Start of Available records

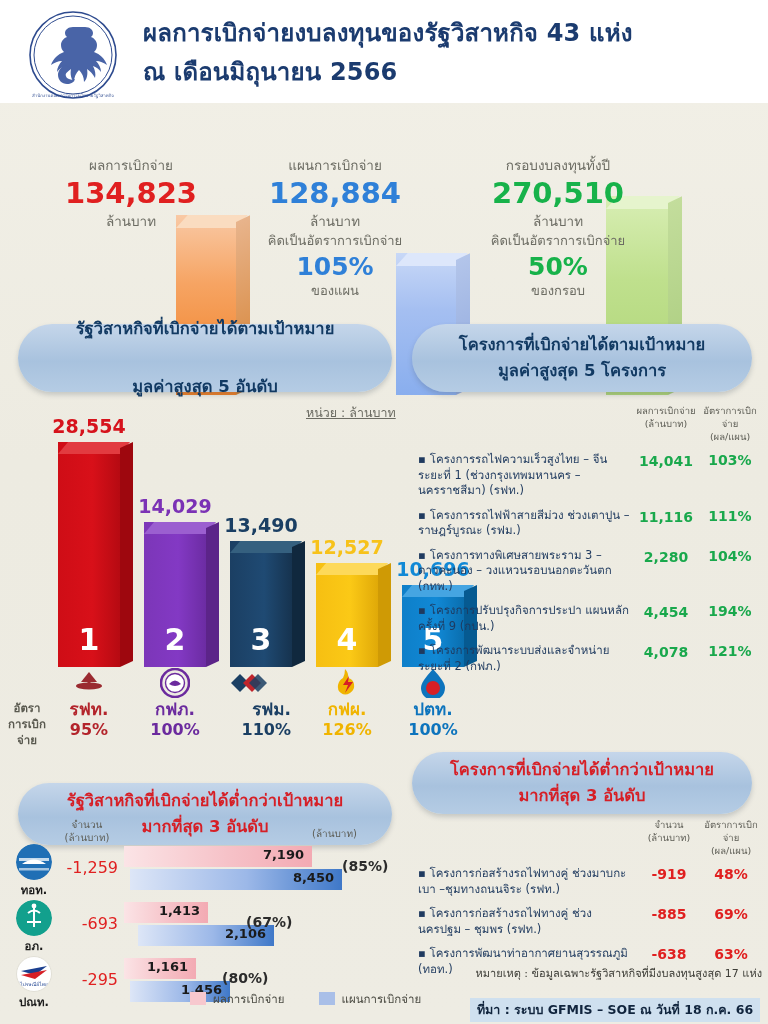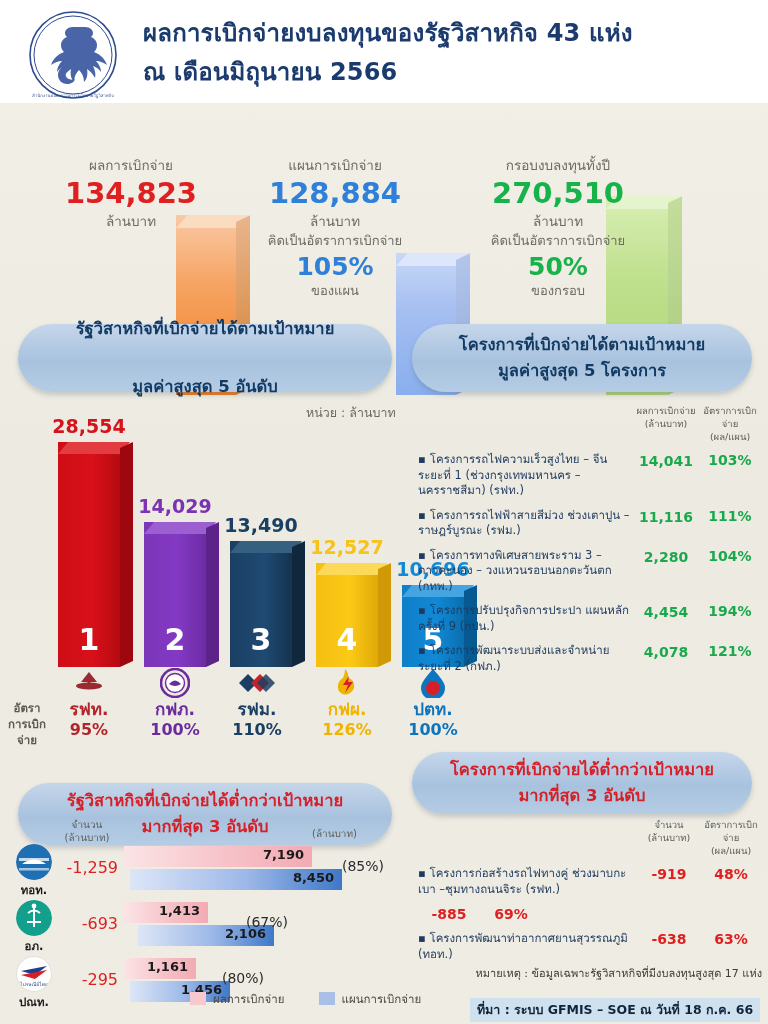"หน่วย : ล้านบาท" .unit-main { text-decoration: none -> underline }
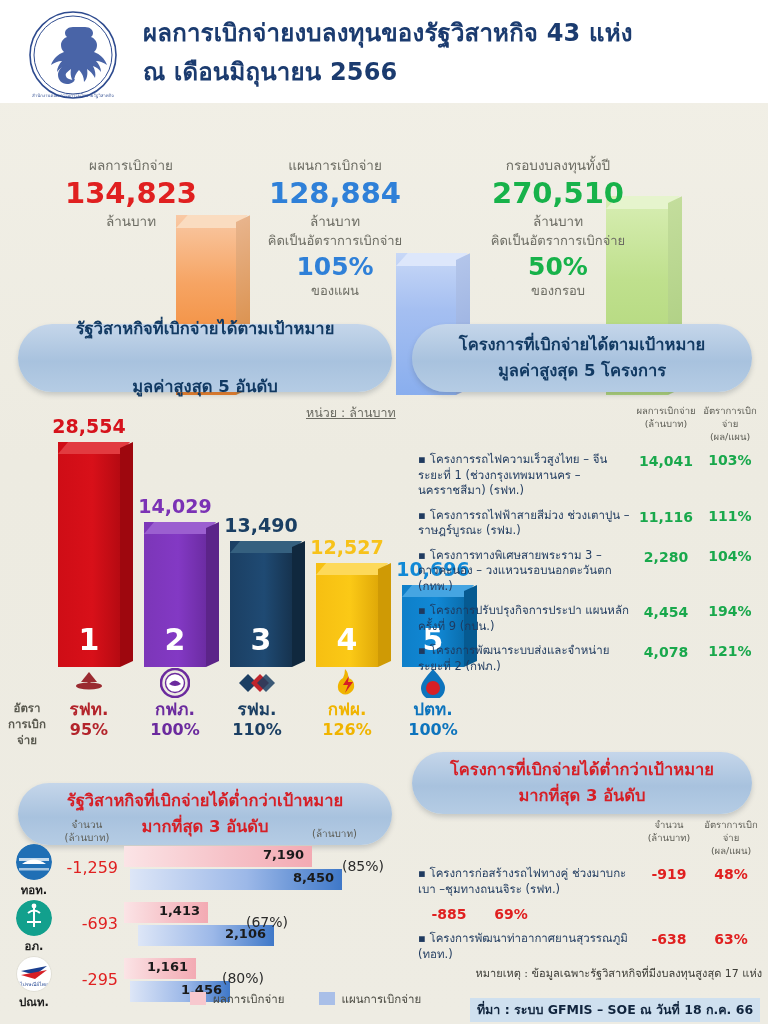"รฟม." .ag3 { left: 215px -> 207px; text-align: none -> right }
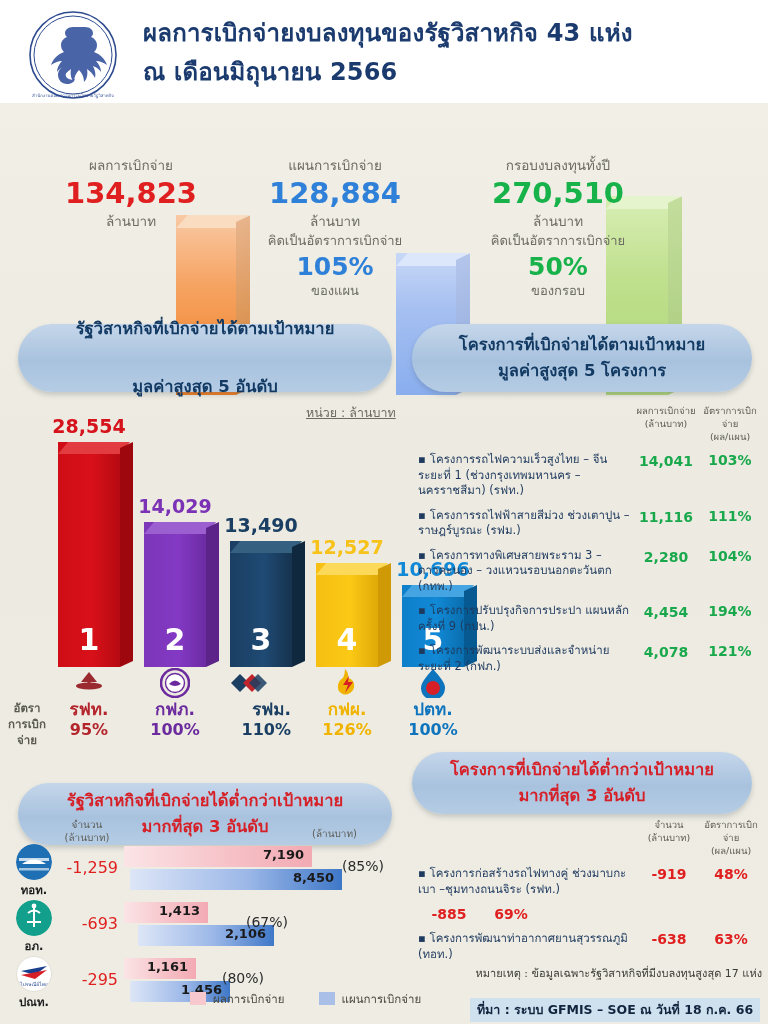"(85%)" .llrow .pct { font-weight: normal -> bold }
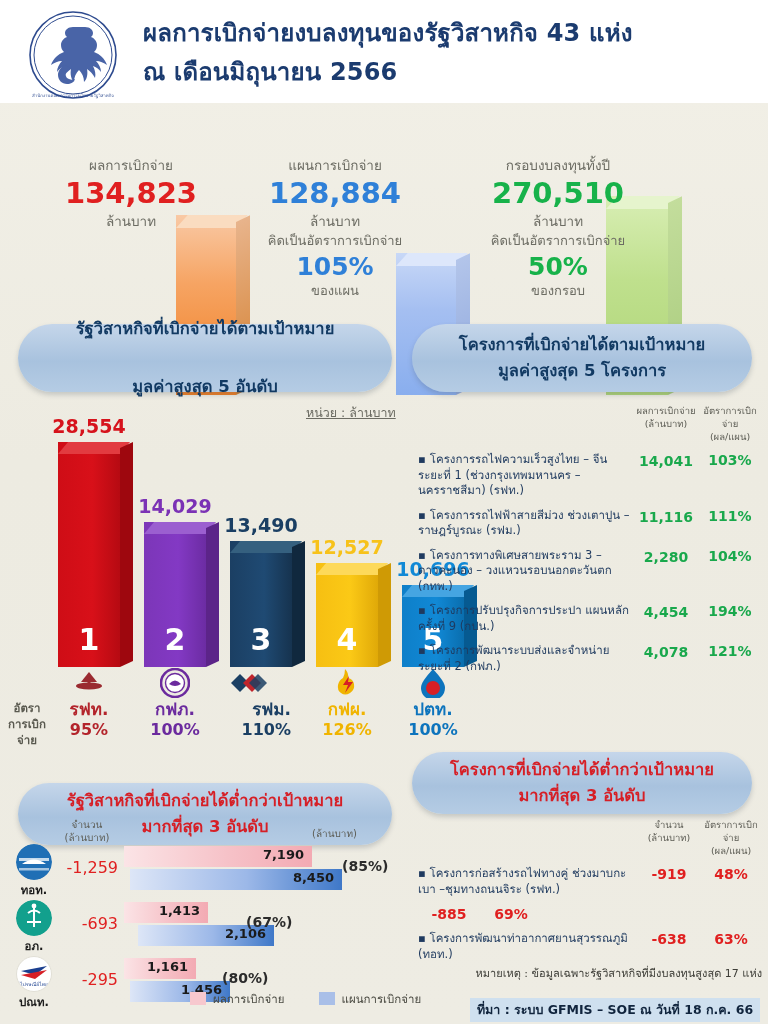"▪ โครงการก่อสร้างรถไฟทางคู่ ช่วงนครปฐม –" div.lr-name { html: none -> <div><span>▪</span> <span>โครงการก่อสร้างรถไฟทางคู่ ช่วงนครปฐม – ชุมพร (รฟท.)</span></div> }
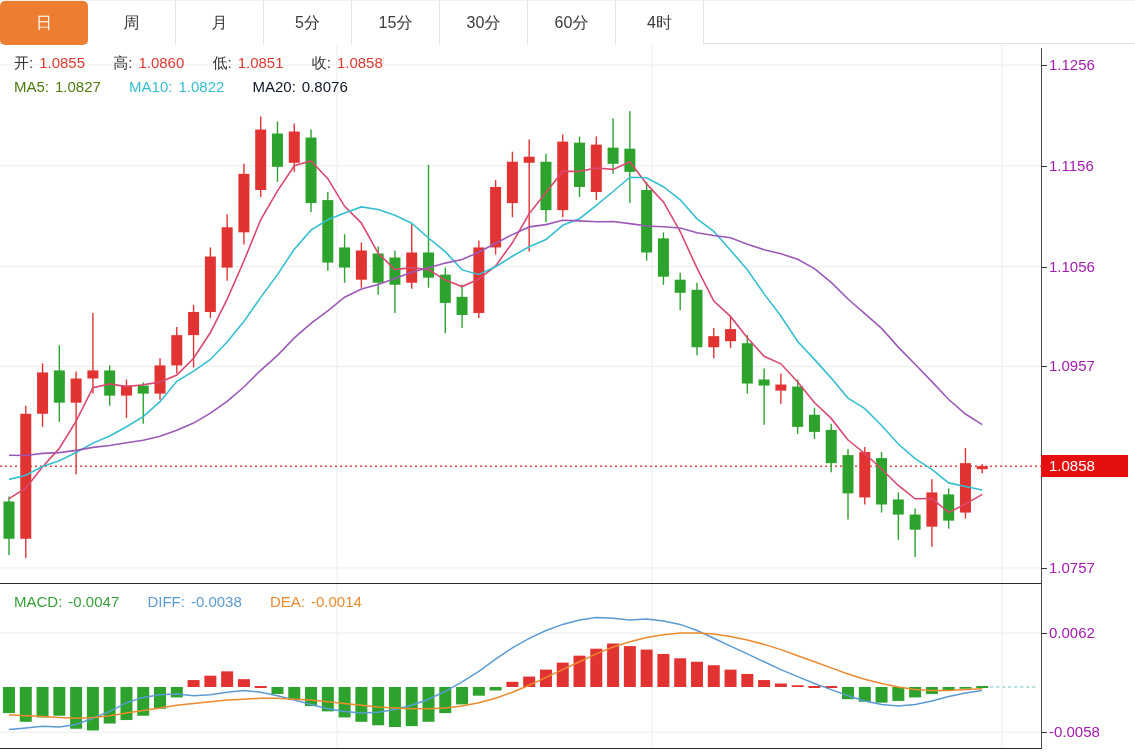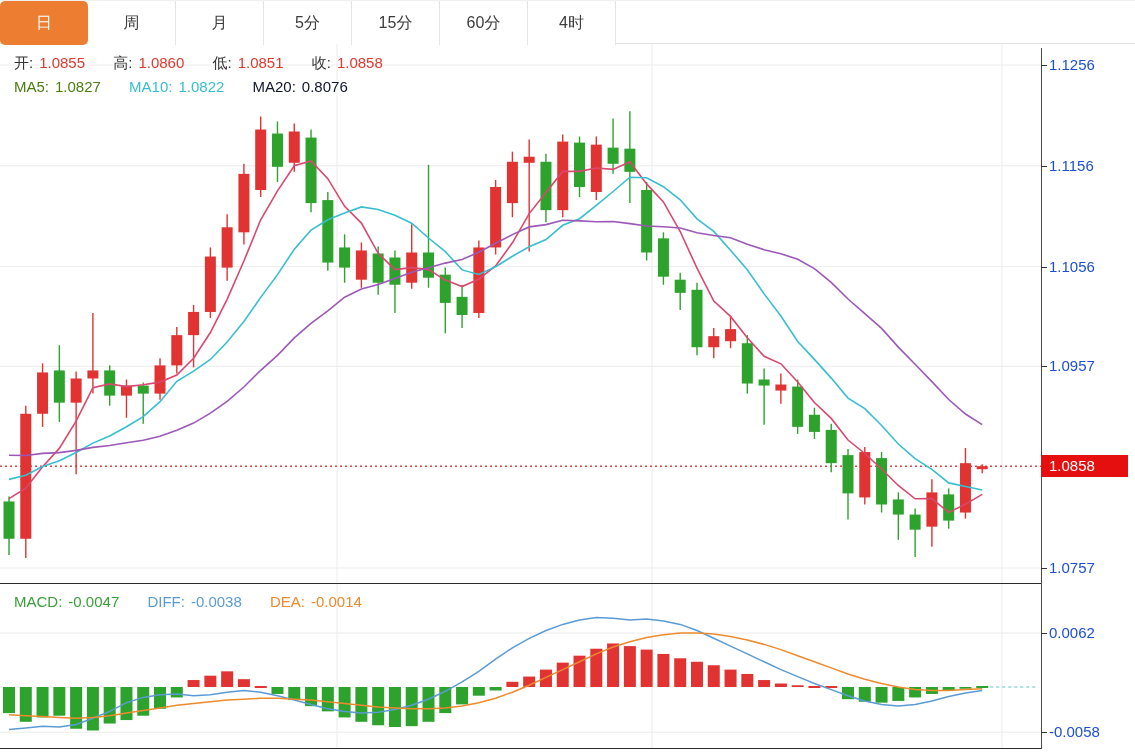"30分" div.tab { html: none -> <div>30分</div> }
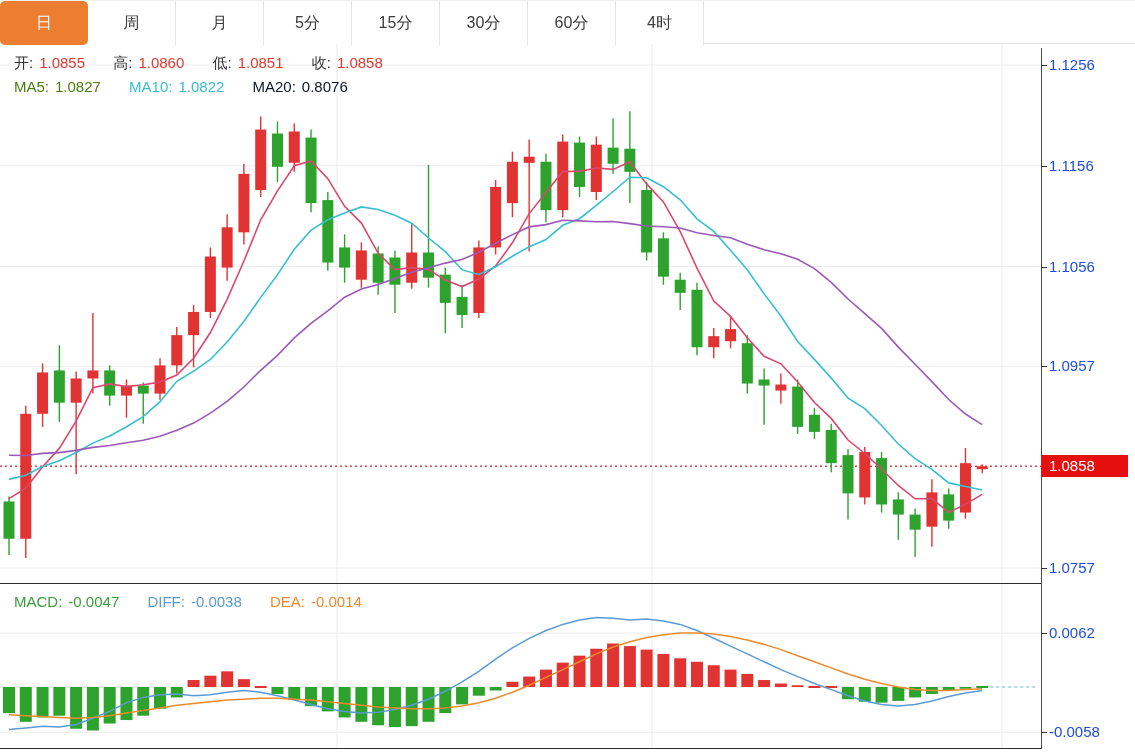"1.1256" .axis-label { color: #1d4ed8 -> #a21caf }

End of Available records

Problem description> All of the entries, apart from the pictures, must be returned exactly.

Answer for this exercise>
"หน่วย : ล้านบาท" .unit-main { text-decoration: none -> underline }
"รฟม." .ag3 { left: 215px -> 207px; text-align: none -> right }
"(85%)" .llrow .pct { font-weight: normal -> bold }
"▪ โครงการก่อสร้างรถไฟทางคู่ ช่วงนครปฐม –" div.lr-name { html: none -> <div><span>▪</span> <span>โครงการก่อสร้างรถไฟทางคู่ ช่วงนครปฐม – ชุมพร (รฟท.)</span></div> }
"30分" div.tab { html: none -> <div>30分</div> }
"1.1256" .axis-label { color: #1d4ed8 -> #a21caf }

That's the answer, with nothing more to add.